The tabloid press has erupted in a frenzy of blood-lust, stepping down from its pedestal as informed reporter and joining the baying crowds chanting their support for the punishment. The Sun's 'Hang to Rights' headline exhibits the paper's aggressive support for the sentence.

This is a dangerously senstationalist stance for the king of the British tabloids to take in a country which often loves nothing better than a scapegoat or a political drama. It is a particularly dangerous stance to take considering that the core audience of the tabloids is of the C2DE demographic and therefore perhaps likely to take their chosen paper's ramblings as gospel.

I am not debating the justification of such venom towards the former dictator, or people's right to euphoria at his demise. What I am saying is that the issue should have been dealt with more responsibly by the British tabloids.

As a medium of overwhelming power over their readers' perceptions of the world around them, they ought to have honoured their influencial position instead of subscribing so totally to a particular viewpoint to the detriment of any semblance of balance or impartiality.

It is in instances such as this that the internet's full value as an unregulated source can truly be seen. Explore a cross-section of only ten blogs and you are likely to stumble across a huge variety of viewpoints on the Saddam subject.

And while it is true that users should approach the use of blogs as reliable sources of information with extreme caution, surely the thinly-veiled censorship increasingly exercised by the British tabloids merits the same wary treatment.
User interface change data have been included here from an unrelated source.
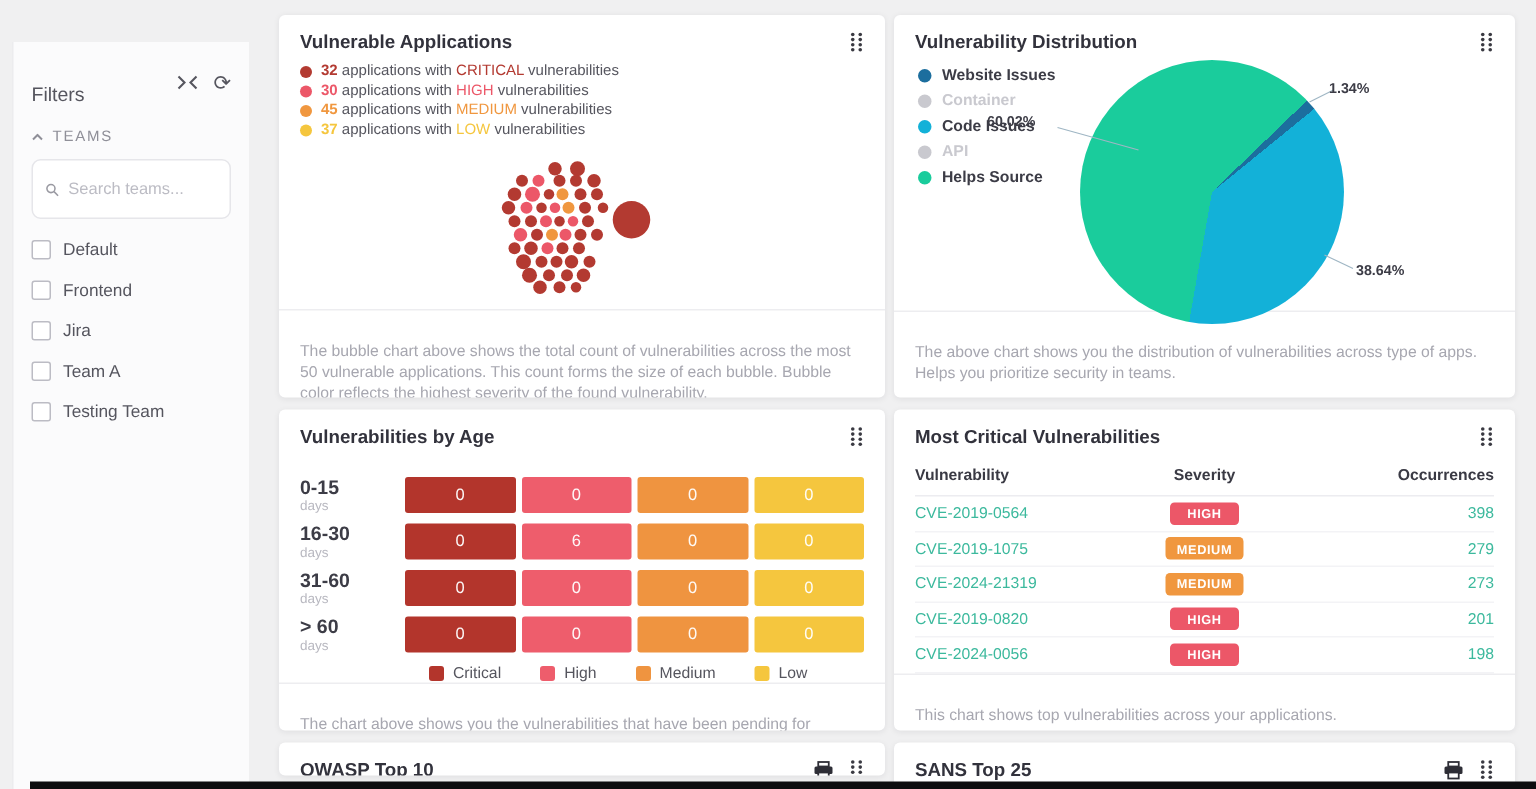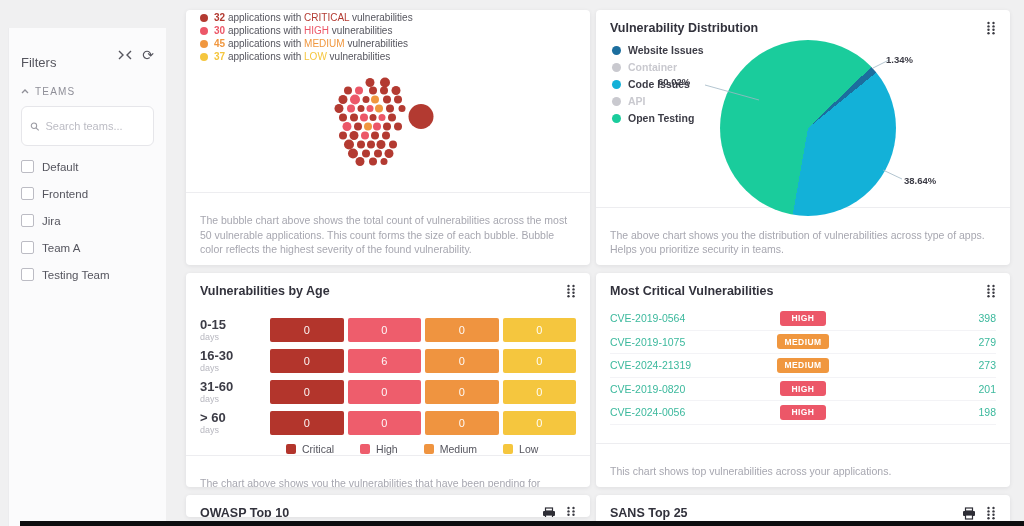"Vulnerable Applications" div.card-head { html: none -> <div> <span>Vulnerable Applications</span> <span> <svg> <circle></circle> <circle></circle> <circle></circle> <circle></circle> <circle></circle> <circle></circle> <circle></circle> <circle></circle> </svg> </span> </div> }
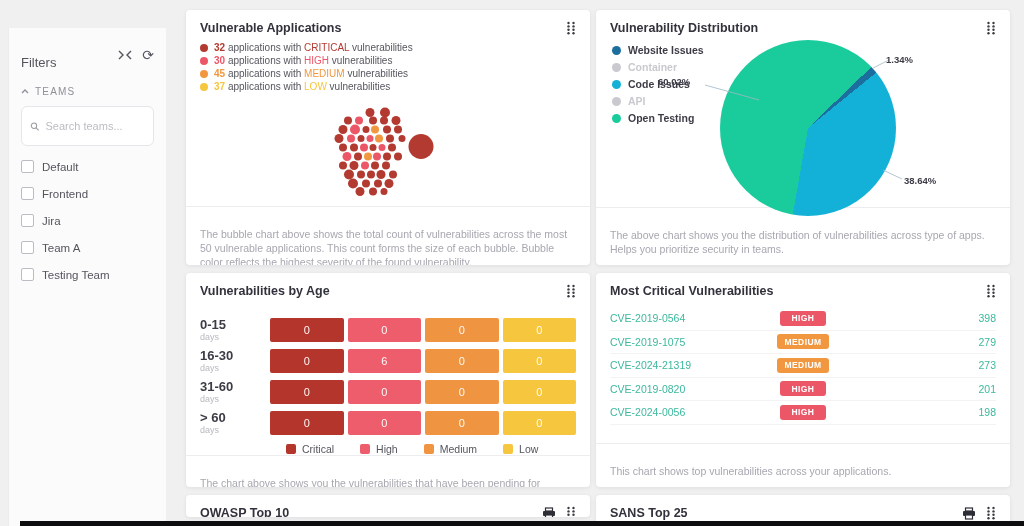"Open Testing" span.dl-text { text: Open Testing -> Helps Source }
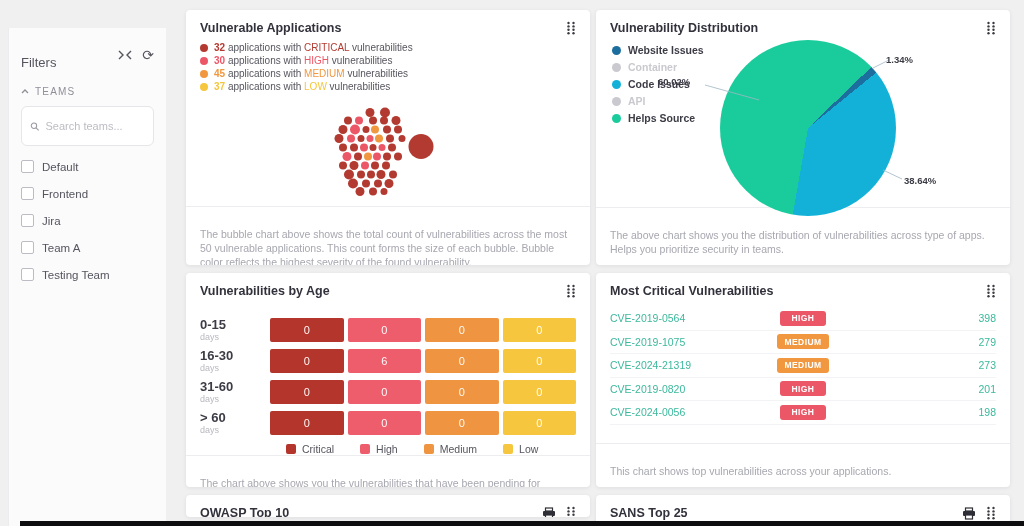"Vulnerability" div.tbl-head { html: none -> <div> <span>Vulnerability</span> <span>Severity</span> <span>Occurrences</span> </div> }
Unlike the tabloids of today, blogging allows us a wide and reasonably balanced sample of opinions from which to discern the reliable from the rubbish. And while the powers that be may not relish the prospect of the uncontrolled musings of citizen journalism - as I suspect is the case from the level of anti-blogging propaganda appearing lately - I think it can only enrich our society in the long-run.

2 comments:

Mary-Ann said...

You've really summed it up and I completely agree. I am beginning to get frustrated with newspapers' ability to confuse news and comment especially, as you say, in situations like this. They know their influence and use it to express their opinion as fact.

TommyH said...

Well said. The Saddam reaction left a nasty taste in my mouth too.
As for the wikipedia censorship- I think that was just jokers trying to change Kashastan's president to 'Borat'- I can see why they locked the editing funtion there.
As for blogging I think it fills a valuable role in providing opinion- which you can't get enough of.